しかし、業種・業界ごとに、利用・流通している個人情報の種類はだいたい決まっているので、業界として標準の個人情報ファイル簿(あるいは個人関連情報ファイル簿)を決めておけば、集合体としての個人情報のリスクを判定しやすくなります。

例えば、「生存する個人に関する情報だけど、個々の情報としては特定の個人を識別できない情報」がA、B、C、D、Eと5種類あったとします。業界としては、「A、B、C、D、E」の集合体として使うことが多いので、この組合せを業界標準と定めて、各企業やサービスのプライバシーポリシーに反映させます。

この業界標準については、事前に第三者機関に判定してもらいます。第三者機関から「A、B、C、D、E」の組合せが「個人情報ではない」とお墨付きをもらえば、業界として「A、B、C、D、E」を自由に流通させることができますが、勝手にFを加えて「A、B、C、D、E、F」の組合せで(本人同意の無いまま)利用・流通させたり、他の情報と照合して特定個人の識別化をしたりすると、業界の自主規制やルールに反することになり、何らかのペナルティが課されるという方法が考えられます。

省庁ごとにガイドラインや省令を定めても良いのですが、省庁間の縦割りの弊害や柔軟・迅速な対応が難しいことを考えると、業界主導で決めたルールに対して、第三者機関がお墨付きお与えるという方法が適していると思います。

ビッグデータへの対応も必要でしょう。

現在の個人情報保護法は、高度情報通信社会の進展に配慮したものですが、「個人情報データベース」といった用語が見られるように、構造化・正規化されたデータベース等を前提にしています。

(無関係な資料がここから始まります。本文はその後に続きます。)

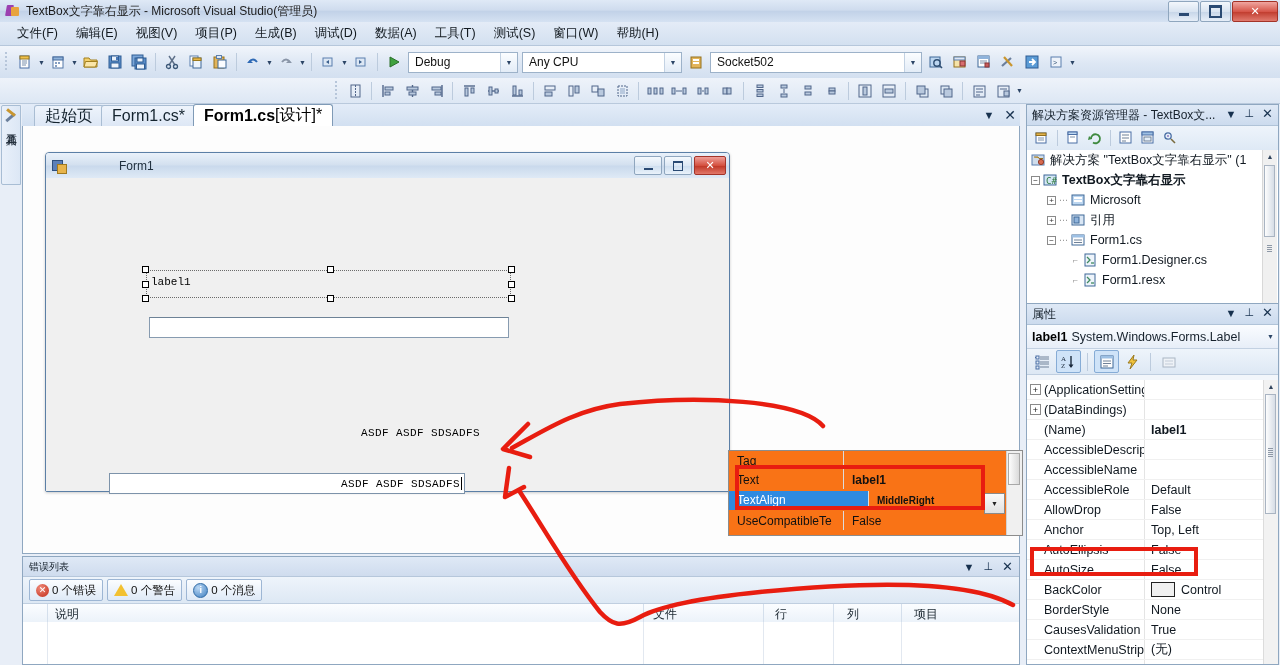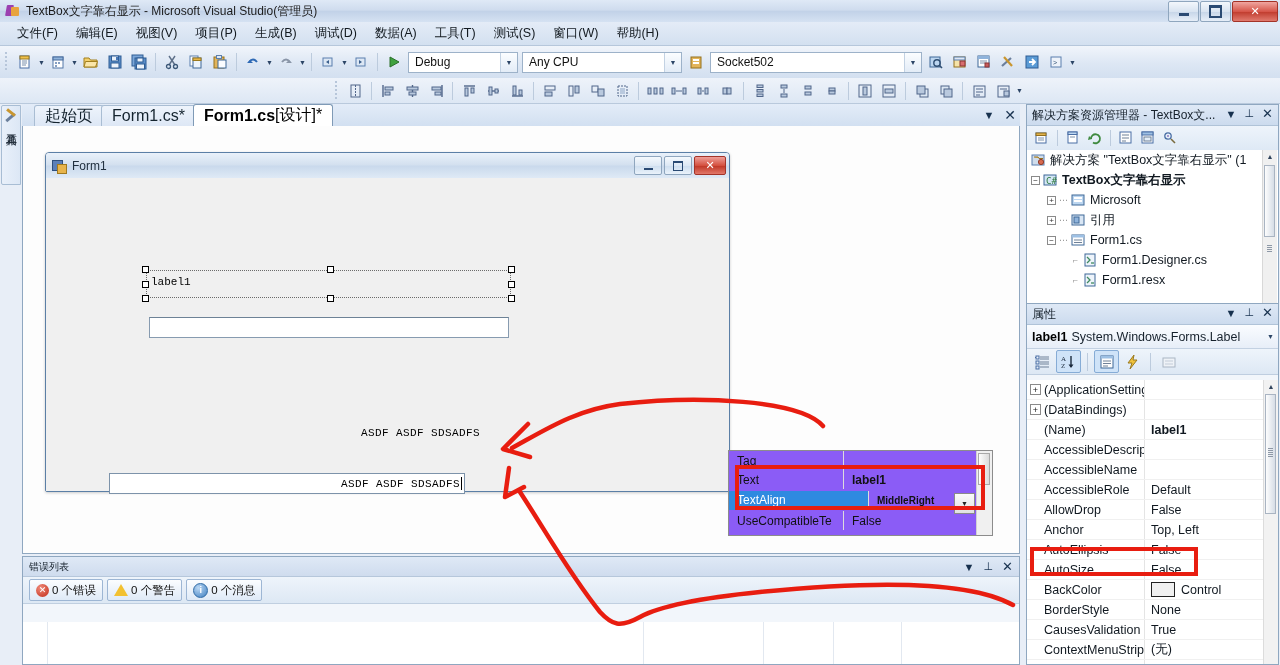--- a/index.html
+++ b/index.html
@@ -138,21 +138,21 @@
     height:25px;
     background:linear-gradient(to bottom,#e9f1fa,#d3e0ef 48%,#c9d9ec 52%,#dfeaf6);
     border-bottom:1px solid #b4c6da;display:flex;align-items:center;
     border-radius:3px 3px 0 0;position:relative;
   }
   #formtitle .fi{width:14px;height:12px;margin-left:6px;margin-right:6px;position:relative;}
   #formtitle .fi:before{content:"";position:absolute;left:0;top:0;width:9px;height:9px;
     background:#5b7fb8;border:1px solid #2e4f7d;}
   #formtitle .fi:after{content:"";position:absolute;left:5px;top:4px;width:8px;height:8px;
     background:#e8b44b;border:1px solid #a07a20;}
-  #formtitle .ft{font-size:12px;color:#21303f;}
+  #formtitle .ft{font-size:12px;color:#21303f;margin-left:47px;}
   .fwbtns{position:absolute;right:3px;top:3px;display:flex;gap:2px;}
   .fwbtn{width:26px;height:17px;border:1px solid #8fa6be;border-radius:2px;
     background:linear-gradient(to bottom,#f5f9fd,#dde8f4 50%,#cdddee 51%,#eaf2fb);
     display:flex;align-items:center;justify-content:center;}
   .fwbtn.close{width:30px;border-color:#a33328;color:#fff;font-weight:bold;font-size:11px;
     background:linear-gradient(to bottom,#ef9f98,#d4503f 50%,#bf3524 51%,#e2786a);}
   #formbody{position:absolute;left:0;top:25px;right:0;bottom:0;background:#f0f0f0;}
 
   
   #sellabel{position:absolute;left:100px;top:92px;width:365px;height:28px;}
@@ -167,22 +167,22 @@
   #statictext{position:absolute;left:315px;top:249px;
     font-family:"Liberation Mono","DejaVu Sans Mono",monospace;font-size:11px;color:#000;letter-spacing:.4px;}
   #textbox2{position:absolute;left:63px;top:295px;width:356px;height:21px;
     background:#fff;border:1px solid #7d93aa;box-sizing:border-box;
     display:flex;align-items:center;justify-content:flex-end;padding-right:2px;}
   #textbox2 span{font-family:"Liberation Mono","DejaVu Sans Mono",monospace;font-size:11px;color:#000;letter-spacing:.4px;}
   #textbox2 .caret{display:inline-block;width:1px;height:13px;background:#000;margin-left:1px;}
 
   
   #proppopup{
-    left:728px;top:450px;width:265px;height:86px;
-    background:#8b5cf6;border:1px solid #8c8c8c;box-sizing:border-box;
+    left:728px;top:450px;width:295px;height:86px;
+    background:#f97316;border:1px solid #8c8c8c;box-sizing:border-box;
     font-size:12px;color:#111;overflow:hidden;z-index:30;
   }
   #proppopup .prow{height:19px;display:flex;align-items:center;box-sizing:border-box;}
   #proppopup .pname{width:115px;padding-left:8px;box-sizing:border-box;
     border-right:1px solid #dcdcdc;height:19px;display:flex;align-items:center;}
   #proppopup .pval{flex:1;padding-left:8px;box-sizing:border-box;height:19px;display:flex;align-items:center;}
   #proppopup .prow.sel .pname{background:#2f8ae0;color:#fff;width:140px;}
   #proppopup .prow.sel{height:22px;}
   #proppopup .prow.sel .pval{font-weight:bold;font-size:10px;}
   #proppopup .prow.bold .pval{font-weight:bold;}
@@ -788,20 +788,32 @@
     </div>
     <div class="filtbtn">
       <span class="tri"></span>
       <span>0 个警告</span>
     </div>
     <div class="filtbtn">
       <span class="badge info">i</span>
       <span>0 个消息</span>
     </div>
   </div>
+  <div id="errcols">
+    <span class="colsep" style="left:24px"></span>
+    <span class="colcell" style="left:32px">说明</span>
+    <span class="colsep" style="left:620px"></span>
+    <span class="colcell" style="left:630px">文件</span>
+    <span class="colsep" style="left:740px"></span>
+    <span class="colcell" style="left:752px">行</span>
+    <span class="colsep" style="left:810px"></span>
+    <span class="colcell" style="left:824px">列</span>
+    <span class="colsep" style="left:878px"></span>
+    <span class="colcell" style="left:891px">项目</span>
+  </div>
   <div id="errbody">
     <span class="vline" style="left:24px"></span>
     <span class="vline" style="left:620px"></span>
     <span class="vline" style="left:740px"></span>
     <span class="vline" style="left:810px"></span>
     <span class="vline" style="left:878px"></span>
   </div>
 </div>
 
 <div class="abs" id="solexp">

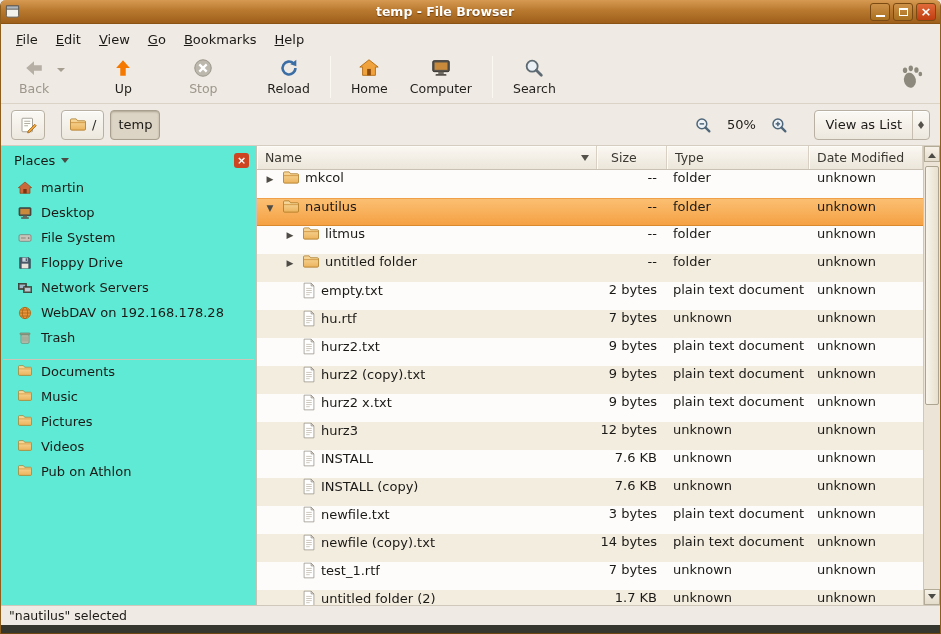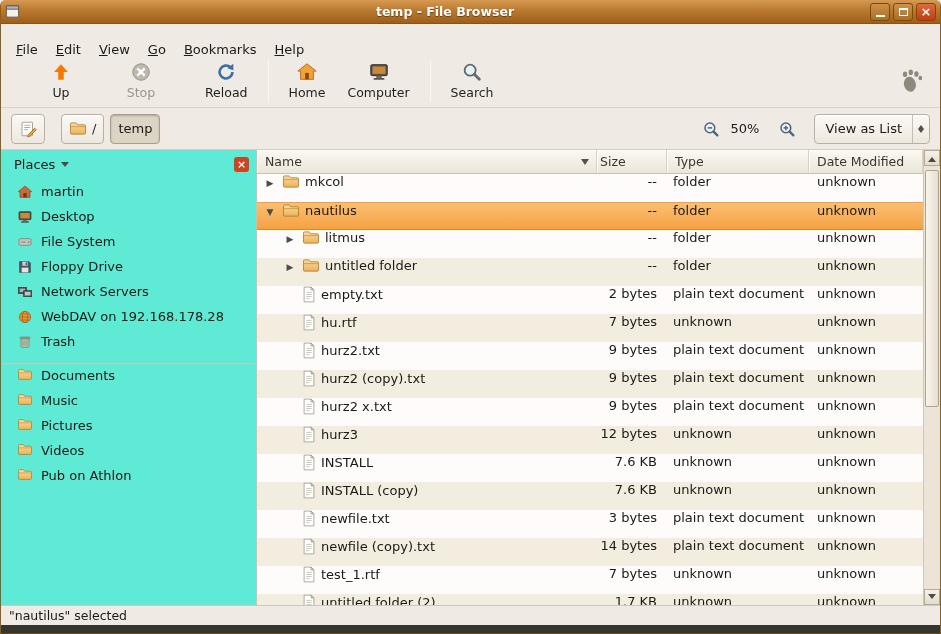--- a/index.html
+++ b/index.html
@@ -9,43 +9,43 @@
   
   .titlebar{height:24px;flex:none;display:flex;align-items:center;gap:6px;padding:0 4px;background:linear-gradient(180deg,#D79A52 0%,#B9792F 45%,#9E5F1B 100%);border-radius:5px 5px 0 0;border-bottom:1px solid #8A5313}
   .title-text{flex:1;text-align:center;color:#FFFFFF;font-weight:bold;font-size:12.5px;text-shadow:0 1px 1px rgba(70,35,0,.65);white-space:nowrap;overflow:hidden}
   .winbtns{display:flex;gap:3px}
   .winbtn{width:20px;height:18px;border:1px solid #7A4A12;border-radius:3px;background:linear-gradient(180deg,#CE9149,#A9701F);display:flex;align-items:center;justify-content:center;position:relative;cursor:default}
   .winbtn.close{background:linear-gradient(180deg,#E06A3A,#C03D12)}
   .glyph-min{width:9px;height:2px;background:#fff;margin-top:9px}
   .glyph-max{width:9px;height:8px;border:1.5px solid #fff;border-top-width:2.5px}
   .glyph-x{color:#fff;font-weight:bold;font-size:13px;line-height:1}
   
-  .menubar{height:26px;flex:none;display:flex;align-items:flex-start;padding:15px 6px}
+  .menubar{height:26px;flex:none;display:flex;align-items:flex-end;padding:0 6px}
   .menu-item{padding:3px 9px;border-radius:3px;white-space:nowrap}
   .menu-item u{text-decoration:underline}
   
   .toolbar{height:54px;flex:none;display:flex;align-items:center;padding:2px 8px;border-bottom:1px solid #DAD3C6;gap:2px}
   .tbtn{position:relative;min-width:52px;height:48px;display:flex;flex-direction:column;align-items:center;justify-content:center;gap:2px;padding:0 10px;border-radius:4px;font-size:12.5px;color:#211F1C;white-space:nowrap}
   .tbtn.has-drop{padding-right:20px}
   .tbtn.disabled{color:#9C968C}
   .tdrop{position:absolute;right:4px;top:15px;width:0;height:0;border:4px solid transparent;border-top-color:#A59E91}
   .tsep{width:1px;height:42px;background:#CFC8BA;border-right:1px solid #FBF8F2;margin:0 8px}
   .tgap{width:24px;flex:none}
   .c-gray{color:#B5AFA5}
   .c-orange{color:#F57900}
   .throbber{margin-left:auto;margin-right:8px;display:flex;align-items:center}
   
   .locbar{height:42px;flex:none;display:flex;align-items:center;gap:6px;padding:0 10px;border-bottom:1px solid #D5CEC0}
   .lbtn{height:30px;min-width:30px;display:flex;align-items:center;justify-content:center;gap:5px;padding:0 7px;border:1px solid #B8B1A3;border-radius:4px;background:linear-gradient(180deg,#FBF9F5,#EDE8DE);box-shadow:inset 0 1px 0 #fff}
   .lbtn.pressed{background:#DCD4C4;box-shadow:inset 0 1px 2px rgba(90,80,60,.35);border-color:#A89F8E}
   .path-slash{font-size:13px;color:#2A2824}
   .lspacer{flex:1}
   .zoombtn{width:26px;height:26px;display:flex;align-items:center;justify-content:center;border-radius:3px}
-  .zoomlabel{min-width:38px;}
-  .viewcombo{height:30px;display:flex;align-items:stretch;border:1px solid #B8B1A3;border-radius:4px;background:linear-gradient(180deg,#FBF9F5,#EDE8DE);box-shadow:inset 0 1px 0 #fff;margin-left:8px}
+  .zoomlabel{min-width:38px;text-align:center}
+  .viewcombo{height:30px;display:flex;align-items:stretch;border:1px solid #B8B1A3;border-radius:4px;background:linear-gradient(180deg,#FBF9F5,#EDE8DE);box-shadow:inset 0 1px 0 #fff;margin-left:16px}
   .viewcombo .vlabel{display:flex;align-items:center;padding:0 10px;white-space:nowrap}
   .viewcombo .varrows{width:17px;border-left:1px solid #C6BFB1;display:flex;flex-direction:column;align-items:center;justify-content:center;gap:2px}
   .tri-up{width:0;height:0;border:3.5px solid transparent;border-bottom:4.5px solid #55524B;margin-bottom:-1px}
   .tri-down{width:0;height:0;border:3.5px solid transparent;border-top:4.5px solid #55524B;margin-top:-1px}
   
   .main{flex:1;display:flex;min-height:0}
   
   .sidebar{width:256px;flex:none;border-right:1px solid #C8C1B5;display:flex;flex-direction:column;background:#5eead4}
   .sb-head{height:28px;flex:none;display:flex;align-items:center;padding:0 7px;gap:6px}
   .sb-title-btn{display:flex;align-items:center;gap:6px;padding:2px 6px;border-radius:3px}
@@ -53,21 +53,21 @@
   .sb-close{margin-left:auto;width:15px;height:15px;border-radius:3px;background:#CC4422;color:#fff;display:flex;align-items:center;justify-content:center;font-size:11px;font-weight:bold;line-height:1}
   .places{flex:1;overflow:hidden;padding-top:6px}
   .place{height:25px;display:flex;gap:8px;padding:0 16px;white-space:nowrap}
   .place svg{flex:none}
   .sb-sep{border-top:1px solid #CCC5B8;margin:4px 2px}
   
   .filearea{flex:1;display:flex;flex-direction:column;min-width:0;background:#FFFFFF}
   .listheader{height:24px;flex:none;display:flex;background:linear-gradient(180deg,#FBF8F3,#ECE6DA);border-bottom:1px solid #C9C2B4}
   .hcell{display:flex;align-items:center;border-right:1px solid #D8D1C3;box-shadow:inset 1px 1px 0 #FDFCF9;font-size:12.5px;color:#3A3731;padding-left:8px}
   .hcell.hname{width:340px}
-  .hcell.hsize{width:70px;padding-left:3px}
+  .hcell.hsize{width:70px;padding-left:14px}
   .hcell.htype{width:142px}
   .hcell.hdate{flex:1}
   .sortarrow{margin-left:auto;margin-right:7px;width:0;height:0;border:4.5px solid transparent;border-top:6px solid #55524B;margin-top:5px}
   .rows{flex:1;overflow:hidden}
   .row{height:28px;display:flex;align-items:flex-start;background:#FDFCFA}
   .row.alt{background:#F3EDE0}
   .row.sel{background:linear-gradient(180deg,#FBBF72,#F5A143);border-top:1px solid #EFA049;border-bottom:1px solid #D98A2E;height:28px}
   .cell{display:flex;align-items:center;overflow:hidden;white-space:nowrap}
   .cname{width:340px;gap:5px}
   .cname.il0{padding-left:6px}
@@ -220,20 +220,27 @@
   <div class="menubar">
     <div class="menu-item"><u>F</u><span>ile</span></div>
     <div class="menu-item"><u>E</u><span>dit</span></div>
     <div class="menu-item"><u>V</u><span>iew</span></div>
     <div class="menu-item"><u>G</u><span>o</span></div>
     <div class="menu-item"><u>B</u><span>ookmarks</span></div>
     <div class="menu-item"><u>H</u><span>elp</span></div>
   </div>
 
   <div class="toolbar">
+    <div class="tbtn disabled has-drop">
+      <svg width="22" height="22" class="c-gray">
+          <use href="#sym-arrow"></use>
+        </svg>
+      <span>Back</span>
+      <span class="tdrop"></span>
+    </div>
     <div class="tgap"></div>
     <div class="tbtn">
       <svg width="22" height="22" class="c-orange" style="transform:rotate(90deg)">
           <use href="#sym-arrow"></use>
         </svg>
       <span>Up</span>
     </div>
     <div class="tgap"></div>
     <div class="tbtn disabled">
       <svg width="22" height="22">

しかし、インターネット等を通じて広く一般に公開されている、多種多量の相互に関係性の無い構造化・正規化されていないデータについては、個人情報保護法は対応していないので、そこから生まれる個人の権利利益に及ぼす影響をコントロールすることはできません。

もちろん、こうした問題に対しては、個人情報保護法以外の法律等で、ある程度カバーしていますが、個人情報保護制度の中で検討することも必要と思います。

2015-2016年頃を予定する個人情報保護制度の見直しは、これまでの議論を踏まえると、プライバシー保護法へ移行することなく、あくまでも個人情報保護法としての見直しにとどまりそうです。

今後、日本の中で、プライバシーの議論が高まり、その概念が法律で明確に定義されるようになれば、プライバシー保護法へと移行するかもしれません。